- [RECORDS PROVIDED]:
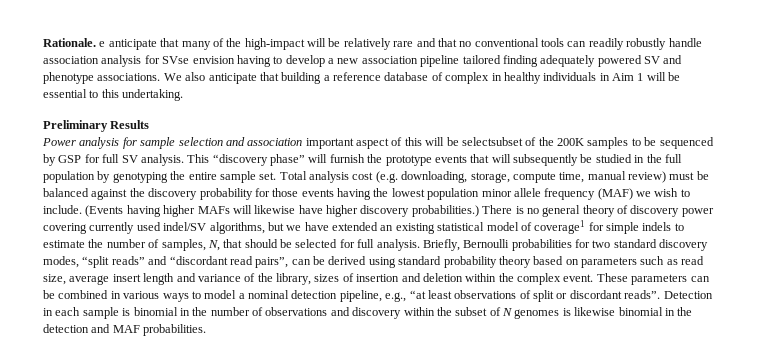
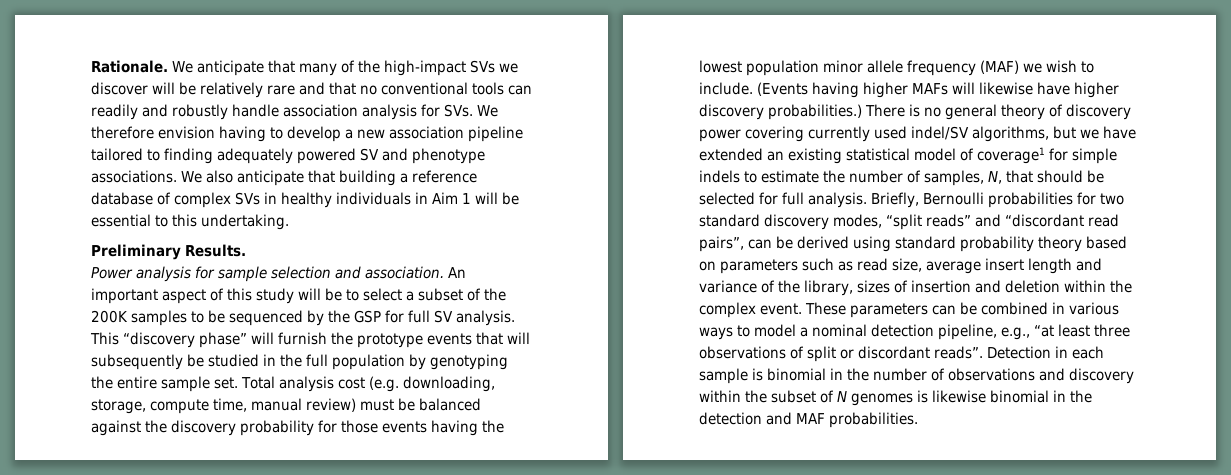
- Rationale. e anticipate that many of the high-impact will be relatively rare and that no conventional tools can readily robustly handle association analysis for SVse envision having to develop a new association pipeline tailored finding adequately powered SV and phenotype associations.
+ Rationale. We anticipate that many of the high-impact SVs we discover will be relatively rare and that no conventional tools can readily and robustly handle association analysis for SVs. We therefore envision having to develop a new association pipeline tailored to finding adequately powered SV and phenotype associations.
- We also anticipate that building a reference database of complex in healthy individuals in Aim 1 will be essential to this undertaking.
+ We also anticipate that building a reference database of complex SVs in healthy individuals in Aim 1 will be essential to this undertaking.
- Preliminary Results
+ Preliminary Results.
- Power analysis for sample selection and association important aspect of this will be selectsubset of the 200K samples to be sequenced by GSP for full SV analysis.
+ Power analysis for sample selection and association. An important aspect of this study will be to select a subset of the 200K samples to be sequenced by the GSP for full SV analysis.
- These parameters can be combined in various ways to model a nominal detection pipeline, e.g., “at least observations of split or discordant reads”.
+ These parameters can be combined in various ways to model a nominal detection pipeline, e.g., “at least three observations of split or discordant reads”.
==
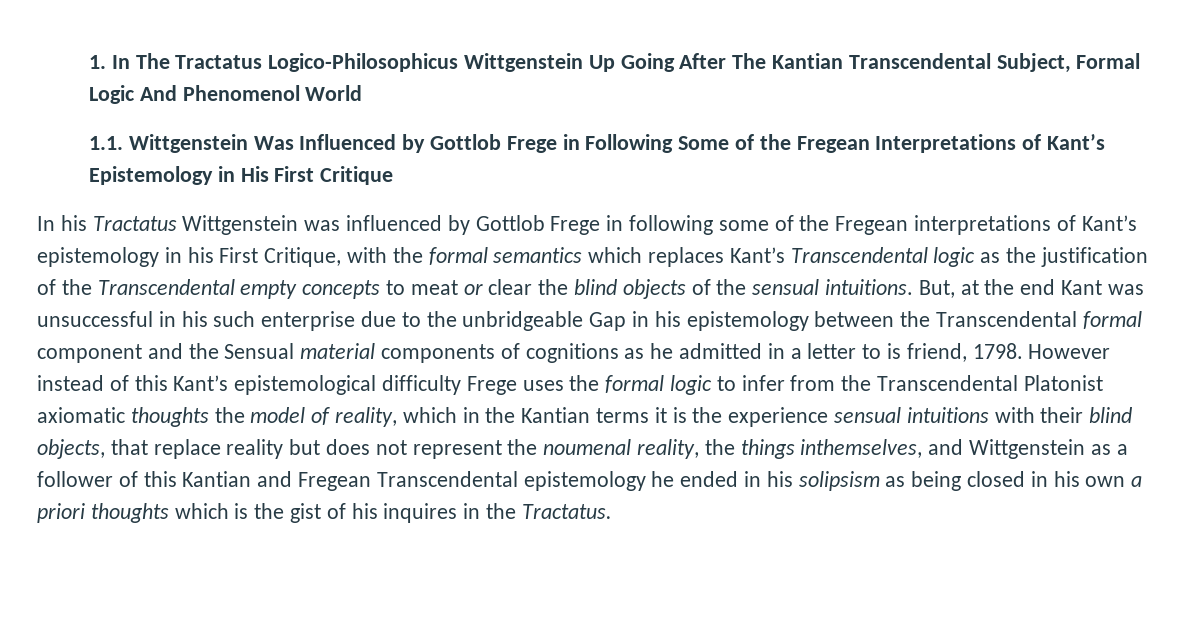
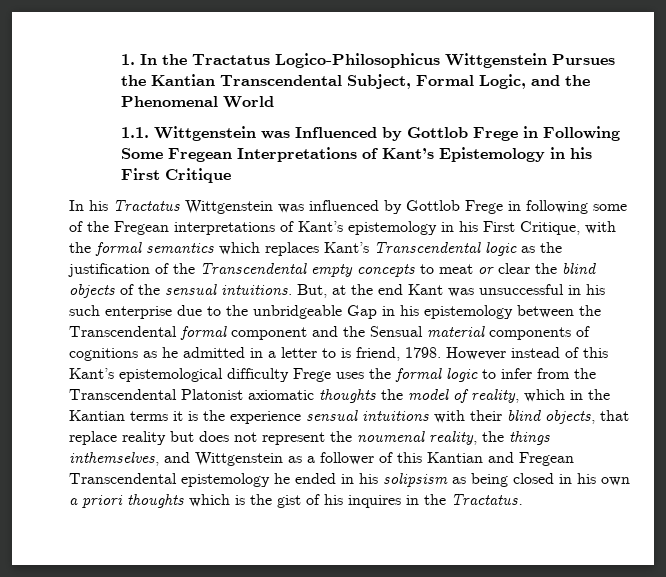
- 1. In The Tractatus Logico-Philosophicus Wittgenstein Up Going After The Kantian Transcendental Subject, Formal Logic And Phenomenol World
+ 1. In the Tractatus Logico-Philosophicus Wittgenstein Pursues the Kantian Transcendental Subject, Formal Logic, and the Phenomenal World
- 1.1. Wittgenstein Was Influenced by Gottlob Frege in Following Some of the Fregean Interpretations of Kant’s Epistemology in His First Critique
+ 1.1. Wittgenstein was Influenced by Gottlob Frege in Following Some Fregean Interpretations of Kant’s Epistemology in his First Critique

- [BRIEF]:
Write out exactly the lines above between the line with "- We also anticipate" and the line with "least three observations", inclusive, and nothing beyond them.

- [RESULT BELOW]:
- We also anticipate that building a reference database of complex in healthy individuals in Aim 1 will be essential to this undertaking.
+ We also anticipate that building a reference database of complex SVs in healthy individuals in Aim 1 will be essential to this undertaking.
- Preliminary Results
+ Preliminary Results.
- Power analysis for sample selection and association important aspect of this will be selectsubset of the 200K samples to be sequenced by GSP for full SV analysis.
+ Power analysis for sample selection and association. An important aspect of this study will be to select a subset of the 200K samples to be sequenced by the GSP for full SV analysis.
- These parameters can be combined in various ways to model a nominal detection pipeline, e.g., “at least observations of split or discordant reads”.
+ These parameters can be combined in various ways to model a nominal detection pipeline, e.g., “at least three observations of split or discordant reads”.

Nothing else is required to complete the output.